El concepto de Big data, que se refiere al volumen masivo de datos que se genera –producto de transacciones electrónicas, comentarios y contenidos que se suben a la web y a las redes sociales desde cada computadora, carro, electrodoméstico u otros aparatos “inteligentes” en el mundo–, tiene el potencial de impulsar la innovación en muchos entornos, pero también supone retos relacionados con la captura, almacenamiento, procesamiento, visualización y, especialmente, la seguridad y el análisis de la información.

En el pasado, era normal que se usaran herramientas informáticas para analizar información que permitiera hacer simulaciones, en el campo de la ciencia, por ejemplo, pero en tiempos de Big Data, para las empresas, la información se vuelve más apetecible y se buscan nuevas formas de explotar las “minas” de datos.

Las compañías tecnológicas se valen del análisis de la información, principalmente con fines comerciales. Así, por ejemplo, cada like, comentario, contenido compartido, los registros de las búsquedas que hace en internet y las páginas que frecuenta, etc. revelan información sobre sus gustos, hábitos, trabajo... y es allí donde apuntan las compañías para brindarle desde contenidos relevantes para cada persona según su país hasta publicidad dirigida.

No obstante, esta información también es útil para estudiar el comportamiento humano y otras variables sociales, incluso, sin que los usuarios lo sepan.

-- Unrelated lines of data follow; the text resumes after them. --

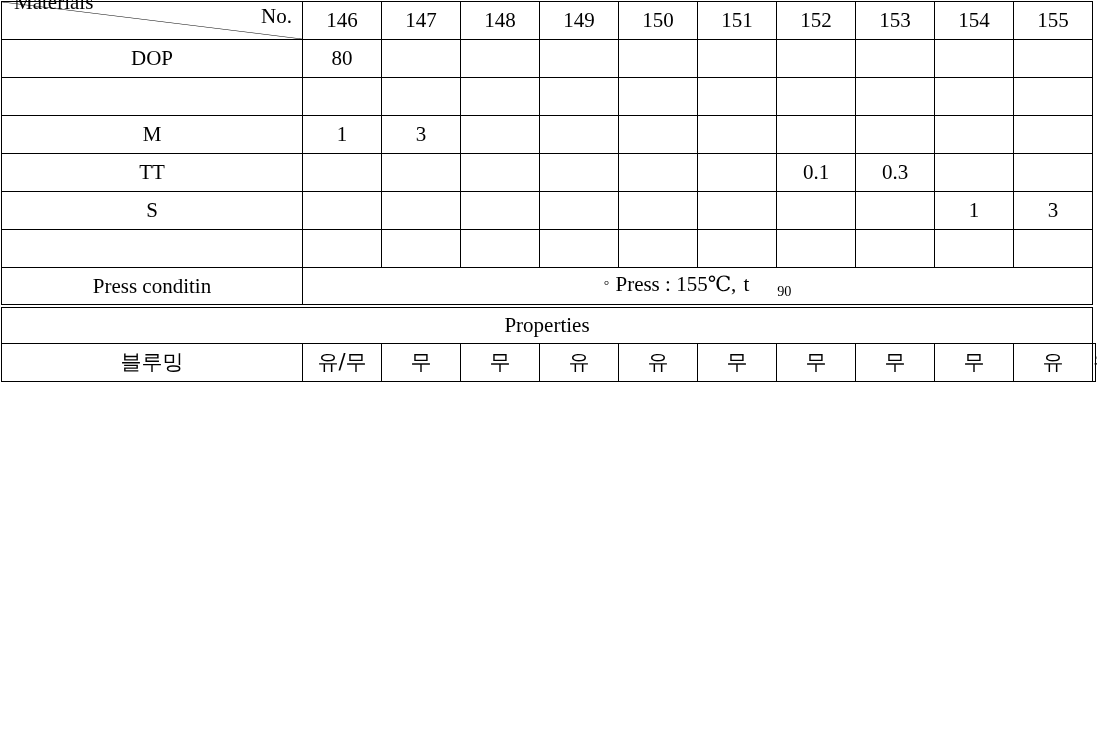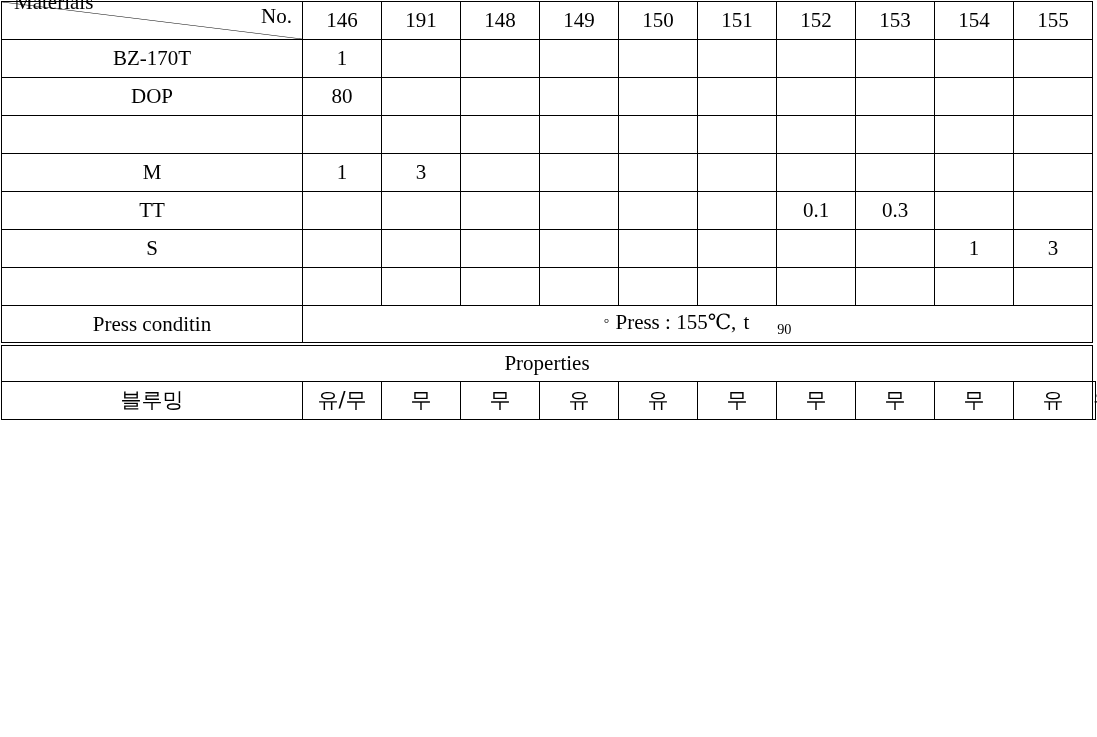"191" td.numhead { text: 191 -> 147 }
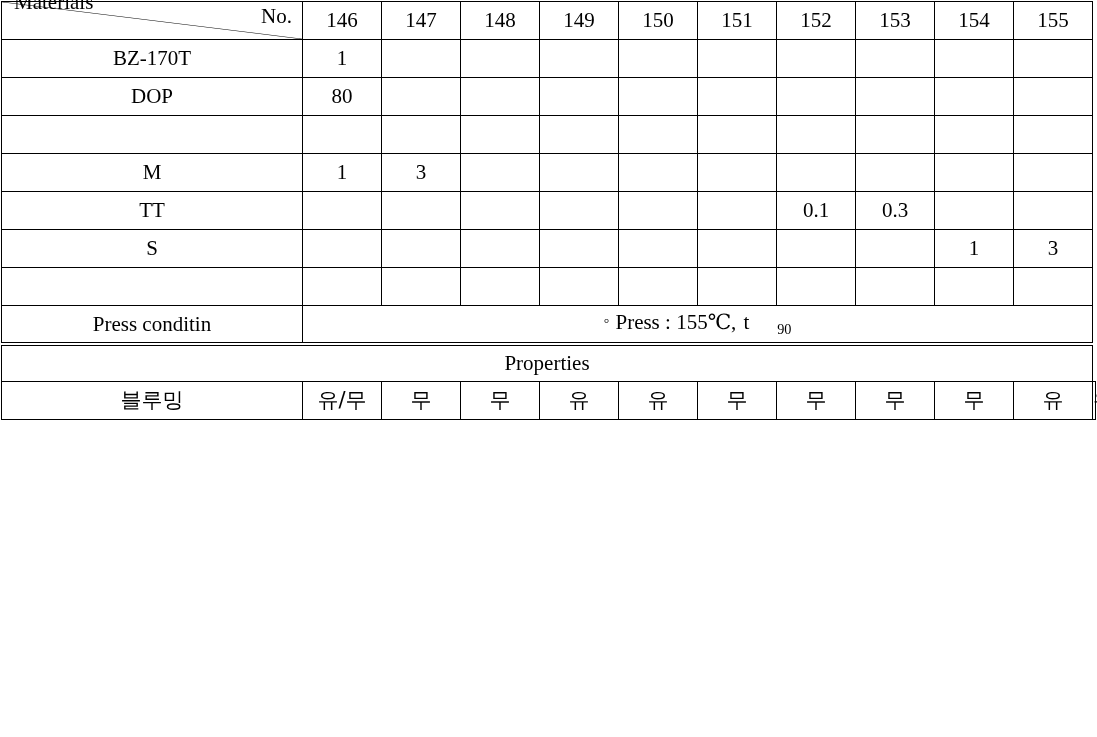"BZ-170T" tr { html: <tr> <td>BZ-170T</td> <td>1</td> <td></td> <td></td> <td></td> <td></td> <td></td> <td></td> <td></td> <td></td> <td></td> </tr> -> none }
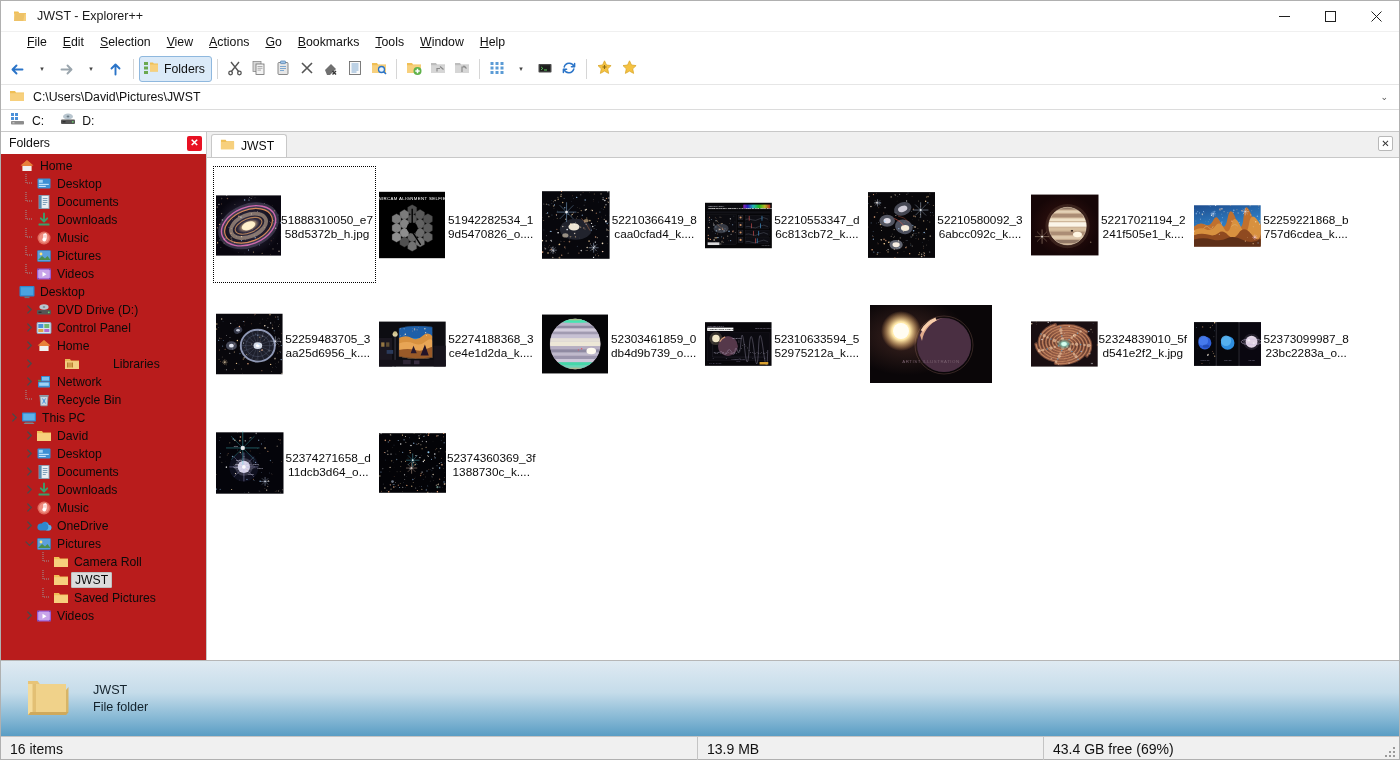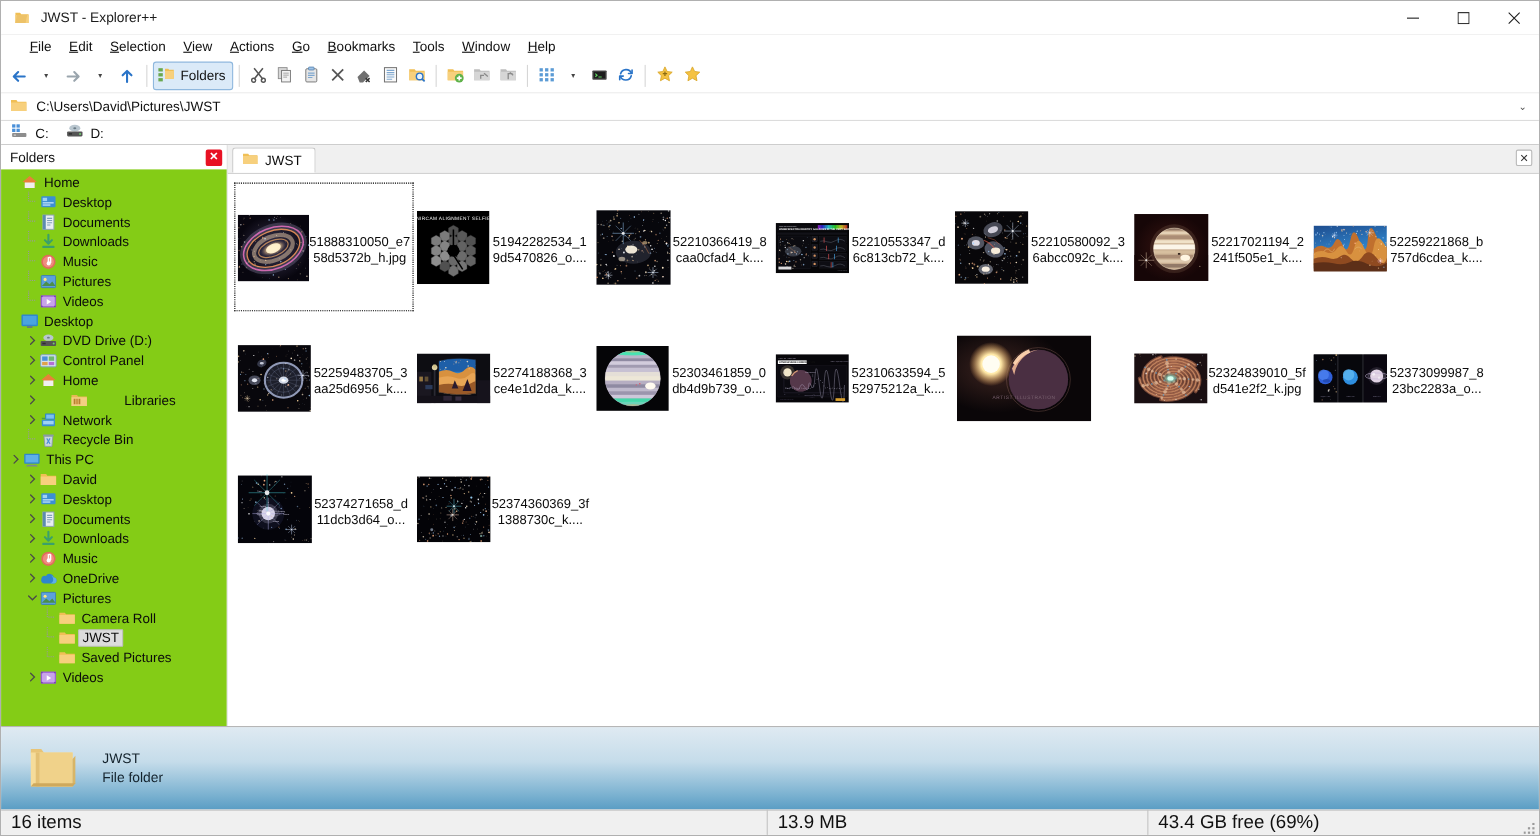"Home" .tree { background: #84cc16 -> #b91c1c }
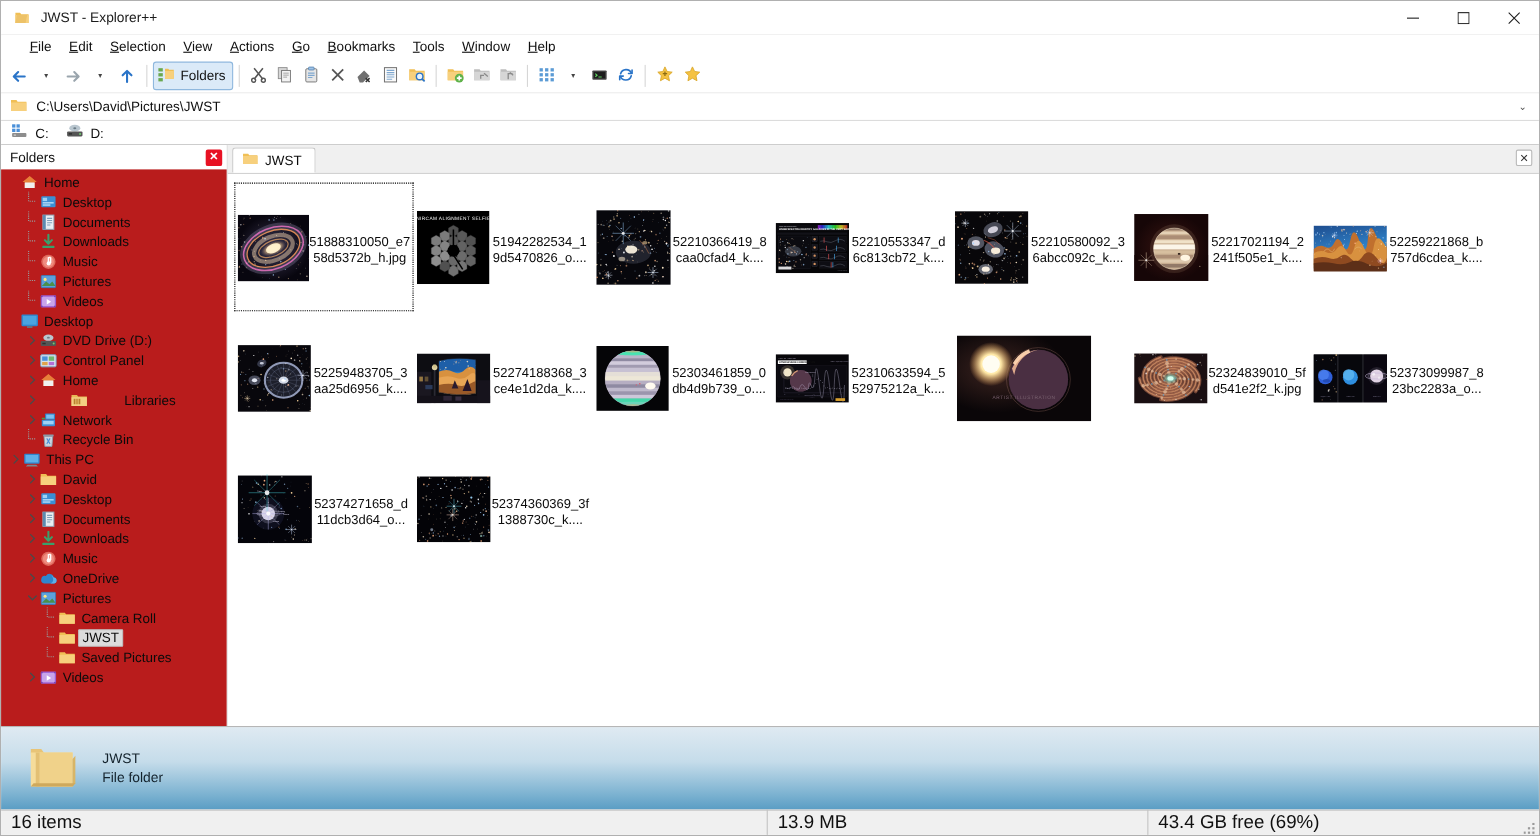"16 items" .statusbar { align-items: flex-end -> flex-start; font-size: 17px -> 14px }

El año pasado Facebook levantó una ola de críticas cuando se supo que en 2012 usó los perfiles de más de medio millón de usuarios para un experimento científico sobre su influencia en el estado de ánimo de las personas.

En colaboración con investigadores de Cornell University y la Universidad de San Francisco, la red social modificó el algoritmo que mostraba noticias en el muro de 689 mil 3 usuarios, para evaluar cómo influían los contenidos que mostraba Facebook (algunos con palabras o connotaciones positivas y otros negativos) sobre sus emociones. Sin embargo, aunque algunos se hayan sentido como ratas de laboratorio, la política de privacidad de Facebook permitía usar los datos de sus usuarios de esta forma.

Por otro lado, Twitter también ha incursionado en la investigación de datos. El año pasado se anunció que invertiría 10 millones de dólares para formar un equipo de investigadores en el Instituto Tecnológico de Massachusetts (MIT), quienes tendrían acceso a todos los tuits en tiempo real y archivados desde 2006.

El análisis de los tuits permite a los científicos evaluar desde la opinión pública sobre temas de salud y política, hasta cómo se difunde la información. El grupo, formado como el “Laboratorio de Máquinas Sociales”, dentro del Laboratorio de Medios del MIT, aspira a encontrar soluciones a los problemas actuales de la sociedad, crear nuevas formas de comunicación y de organización social, todo esto, con base en la información que obtengan de los tuits y de otras plataformas.

Los avances tecnológicos y prácticas como estas parecen imparables, por lo que a los usuarios solo les queda estar conscientes de que podrían aportar información personal para un estudio de hábitos, emociones o con fines publicitarios, pero también revelando mucho material que pueden aprovechar los ciberdelincuentes.

Cada red social a la que se afilia tiene sus términos o condiciones de uso y es recomendable que los lea y los conozca. Los buscadores de internet pueden guardar su información. Al instalar aplicaciones, debe considerar si quiere o no dar acceso a los contenidos de su equipo cuando estas así lo requieran, y decidir.

Al final, se trata de que cada uno decida si quiere participar en el mundo digital y, si lo hace, que sea precavido con la información personal que brinda, comparte o cuelga en internet.